[INPUT MATERIAL]:
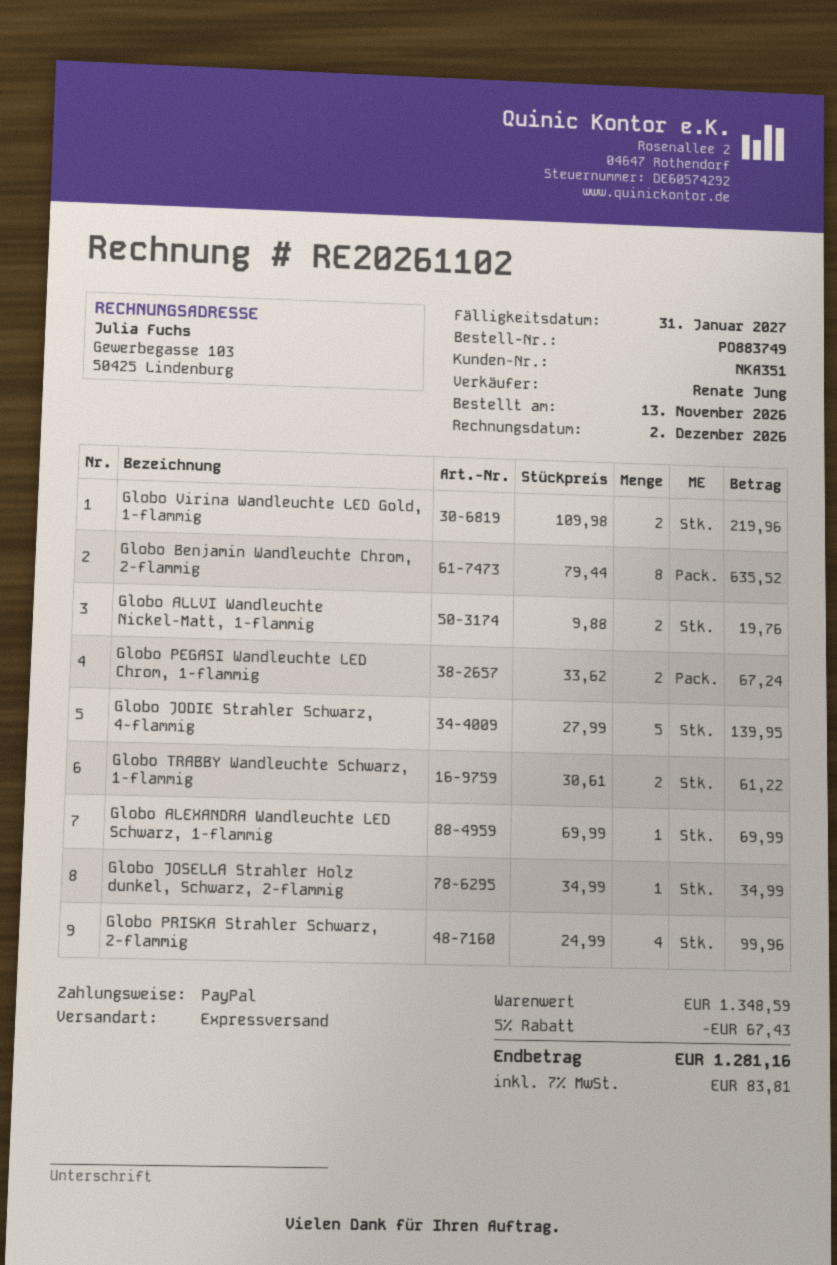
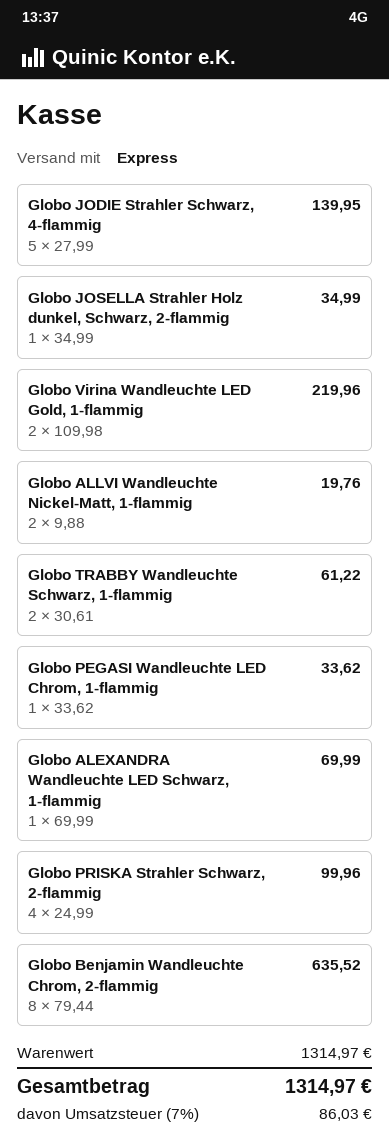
Globo PEGASI Wandleuchte LED Chrom, 1-flammig: 2 x 33.62 = 67.24 -> 1 x 33.62 = 33.62
subtotal: 1348.59 -> 1314.97
discount: 5% = 67.43 -> none
tax: 7% = 83.81 -> 7% = 86.03
total: 1281.16 -> 1314.97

[WHAT YOU ARE ASKED TO DO]: Word for word, copy all the entries above, but with no pictures.

[EXPECTED ANSWER]:
Globo PEGASI Wandleuchte LED Chrom, 1-flammig: 2 x 33.62 = 67.24 -> 1 x 33.62 = 33.62
subtotal: 1348.59 -> 1314.97
discount: 5% = 67.43 -> none
tax: 7% = 83.81 -> 7% = 86.03
total: 1281.16 -> 1314.97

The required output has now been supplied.